→ Problem description: Would you pull out every line of the material that contains the string "PACO"?

→ Data under study:
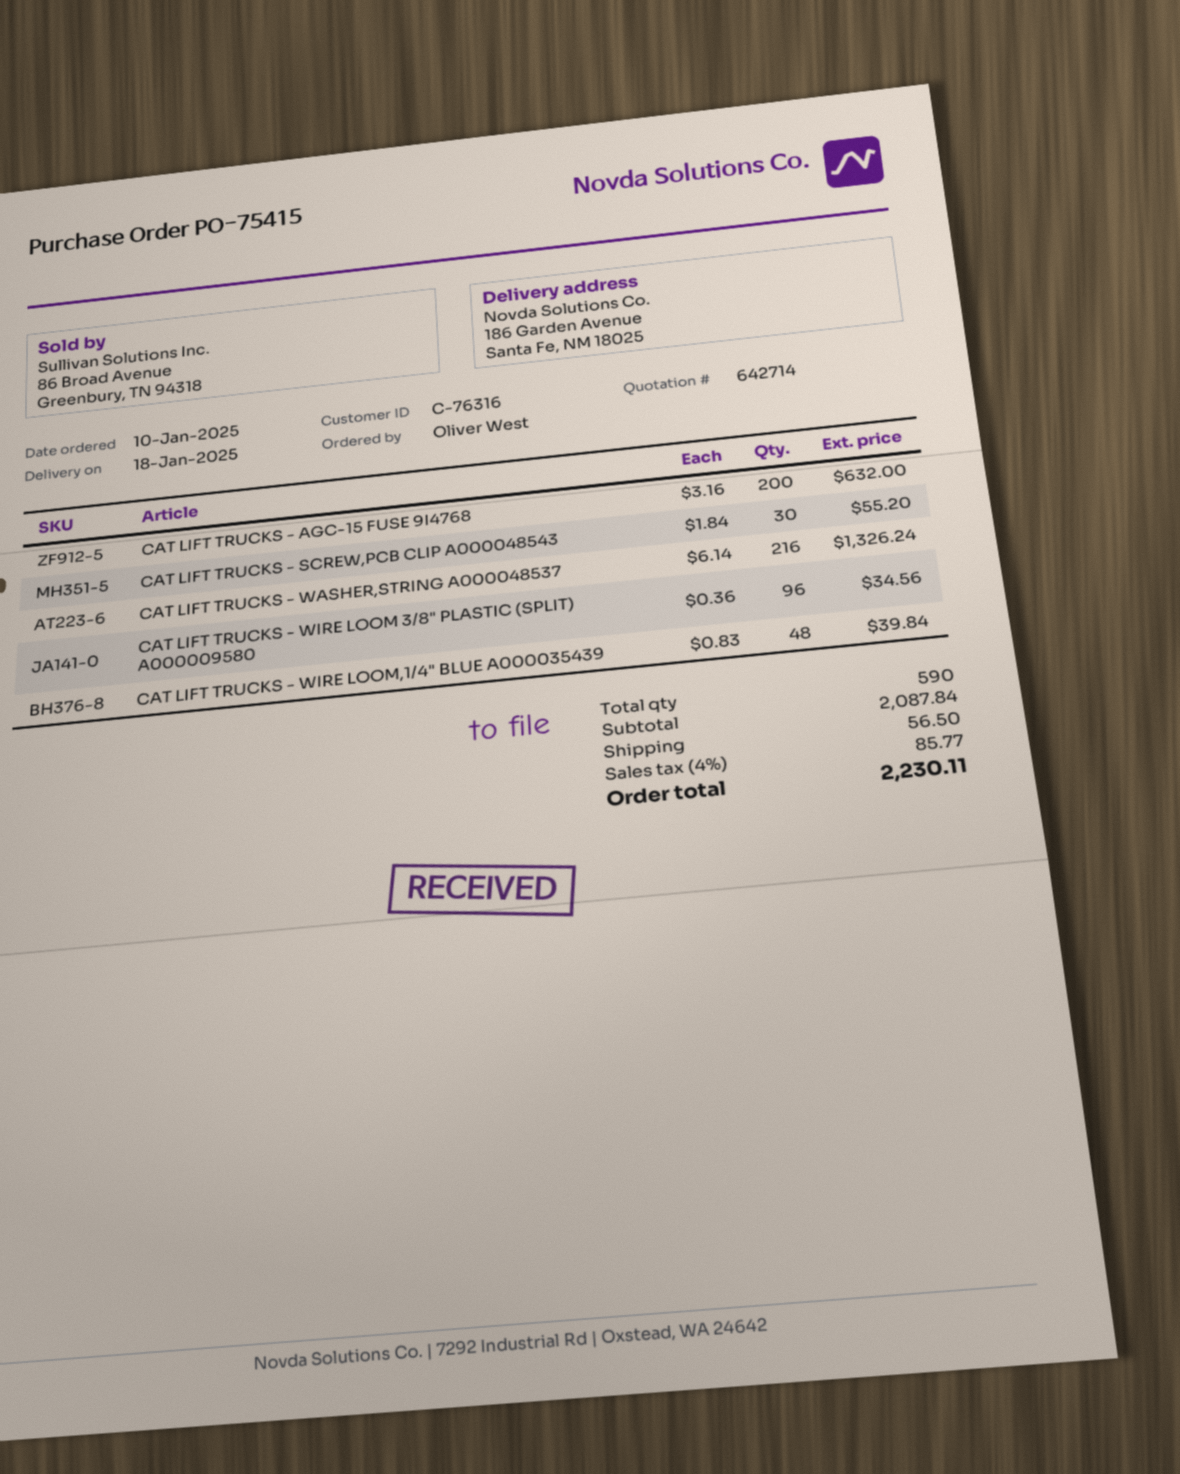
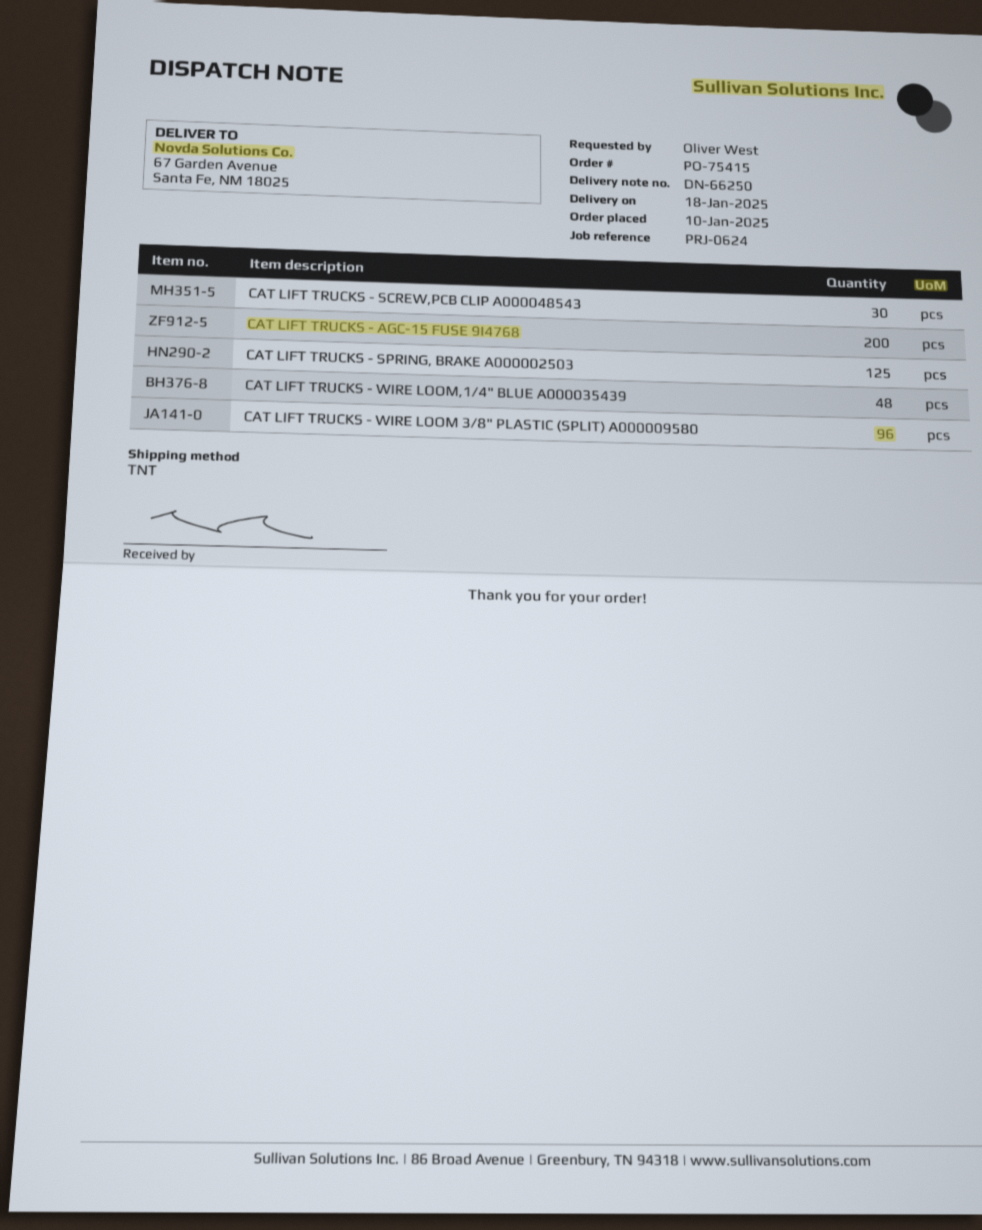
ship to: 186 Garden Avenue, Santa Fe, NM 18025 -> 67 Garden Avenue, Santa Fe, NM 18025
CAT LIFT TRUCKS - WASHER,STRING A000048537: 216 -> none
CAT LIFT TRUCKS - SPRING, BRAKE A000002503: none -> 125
...
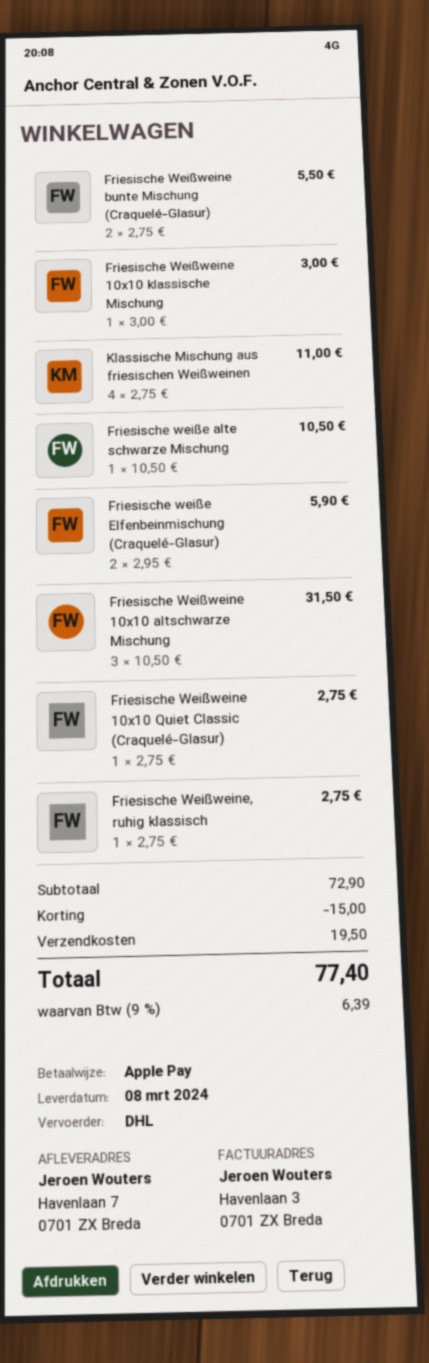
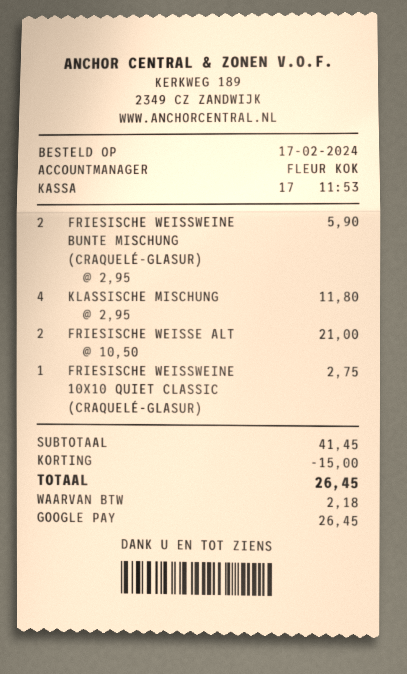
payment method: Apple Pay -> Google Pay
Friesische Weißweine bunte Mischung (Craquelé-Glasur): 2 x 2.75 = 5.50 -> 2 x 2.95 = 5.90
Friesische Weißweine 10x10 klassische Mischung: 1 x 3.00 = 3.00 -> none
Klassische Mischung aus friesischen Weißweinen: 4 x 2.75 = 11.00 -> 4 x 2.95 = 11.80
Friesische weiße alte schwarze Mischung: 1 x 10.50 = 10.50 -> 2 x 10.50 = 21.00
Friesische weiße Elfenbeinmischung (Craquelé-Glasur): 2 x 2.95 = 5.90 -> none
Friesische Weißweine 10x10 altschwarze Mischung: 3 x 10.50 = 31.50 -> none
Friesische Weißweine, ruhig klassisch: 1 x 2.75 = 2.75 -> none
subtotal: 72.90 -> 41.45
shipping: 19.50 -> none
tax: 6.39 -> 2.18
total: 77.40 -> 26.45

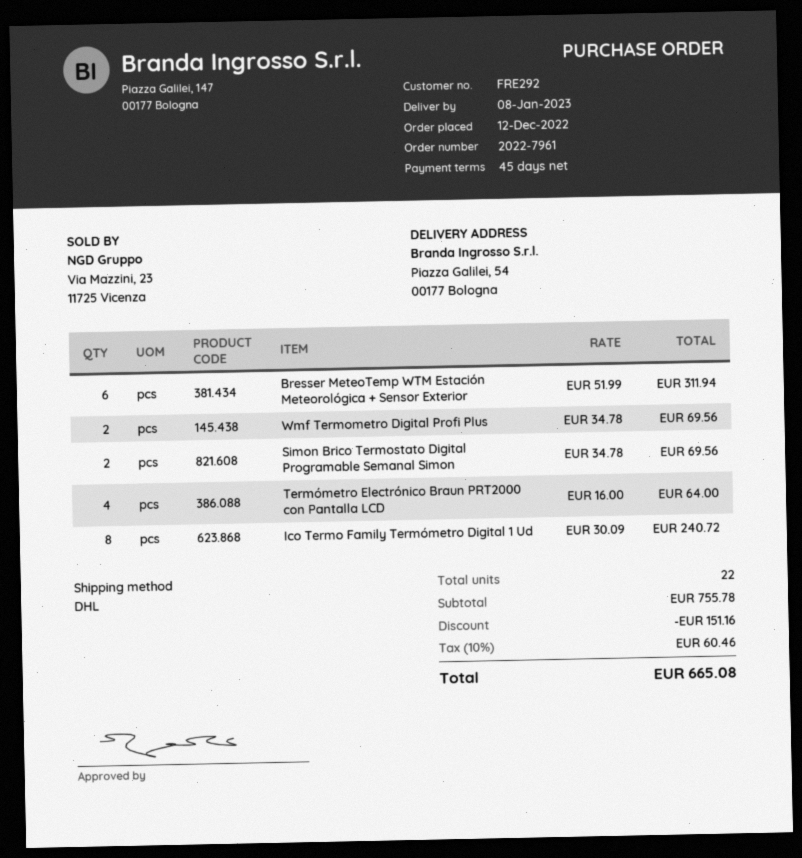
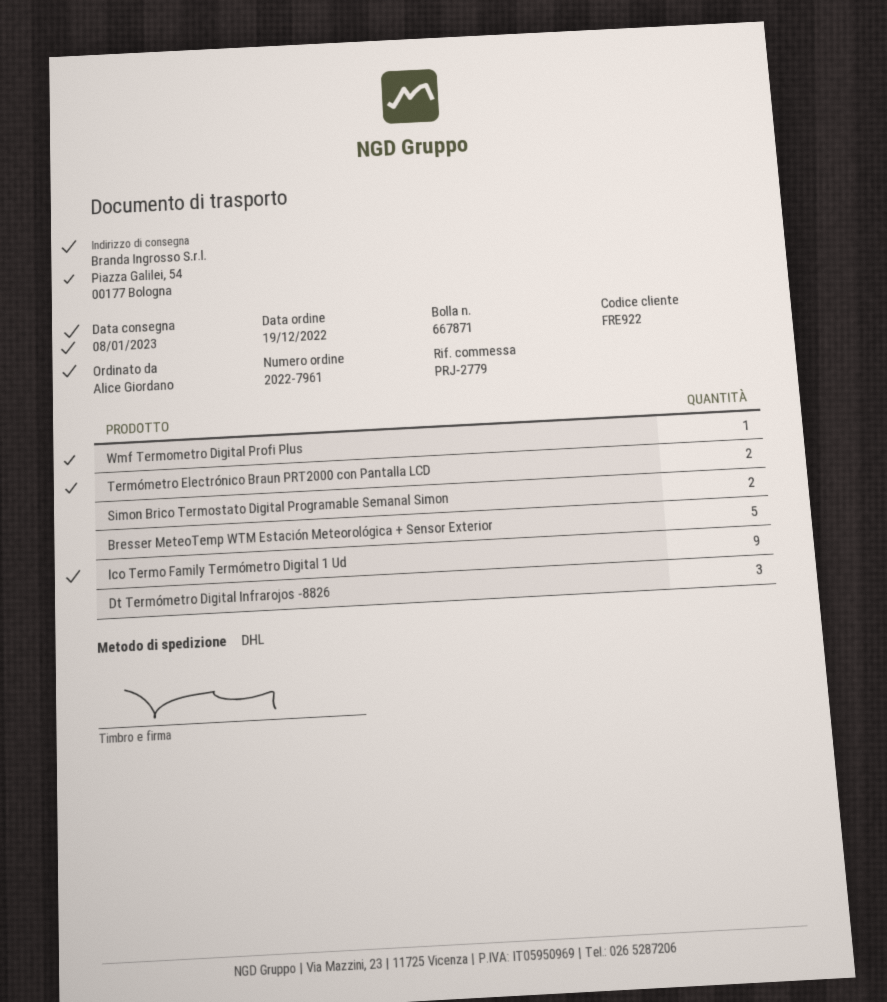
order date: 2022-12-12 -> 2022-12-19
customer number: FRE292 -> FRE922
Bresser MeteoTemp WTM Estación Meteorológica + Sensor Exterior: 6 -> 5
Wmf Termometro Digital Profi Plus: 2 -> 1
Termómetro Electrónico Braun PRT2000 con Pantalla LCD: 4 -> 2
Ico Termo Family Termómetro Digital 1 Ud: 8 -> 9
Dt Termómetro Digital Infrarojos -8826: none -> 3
---
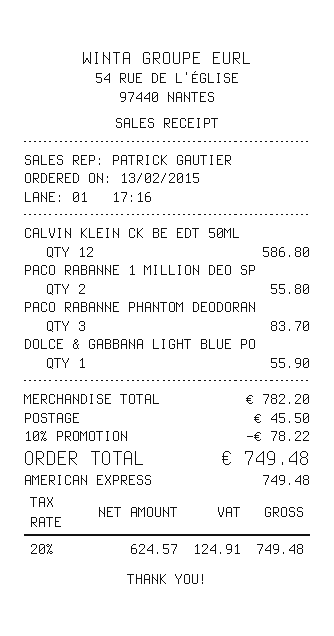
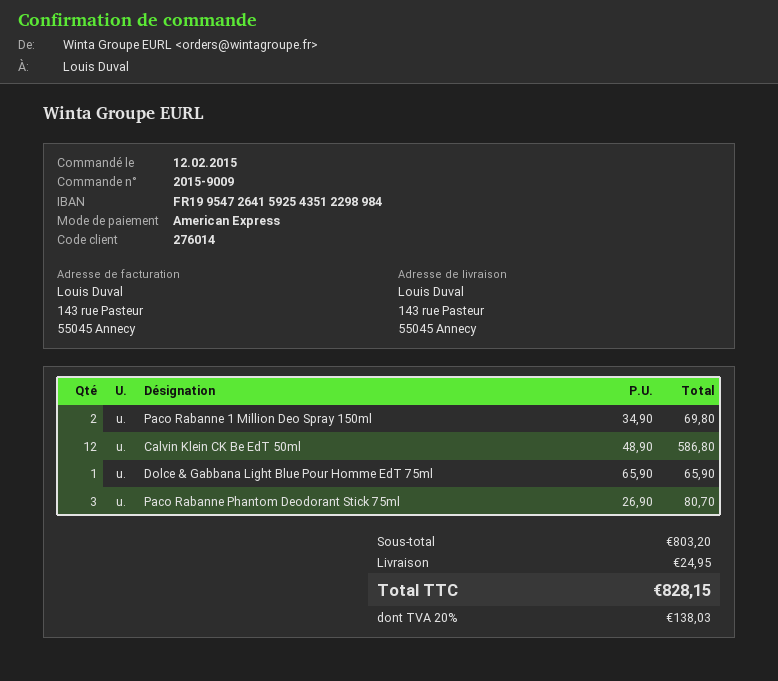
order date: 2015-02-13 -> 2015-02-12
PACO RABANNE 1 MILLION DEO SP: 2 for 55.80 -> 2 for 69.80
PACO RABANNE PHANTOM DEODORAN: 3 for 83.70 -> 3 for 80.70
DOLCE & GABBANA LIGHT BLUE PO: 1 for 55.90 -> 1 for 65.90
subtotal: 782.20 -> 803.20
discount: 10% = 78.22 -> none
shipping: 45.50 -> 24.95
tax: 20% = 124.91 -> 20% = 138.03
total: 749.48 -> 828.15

→ Exercise answer:
PACO RABANNE 1 MILLION DEO SP: 2 for 55.80 -> 2 for 69.80
PACO RABANNE PHANTOM DEODORAN: 3 for 83.70 -> 3 for 80.70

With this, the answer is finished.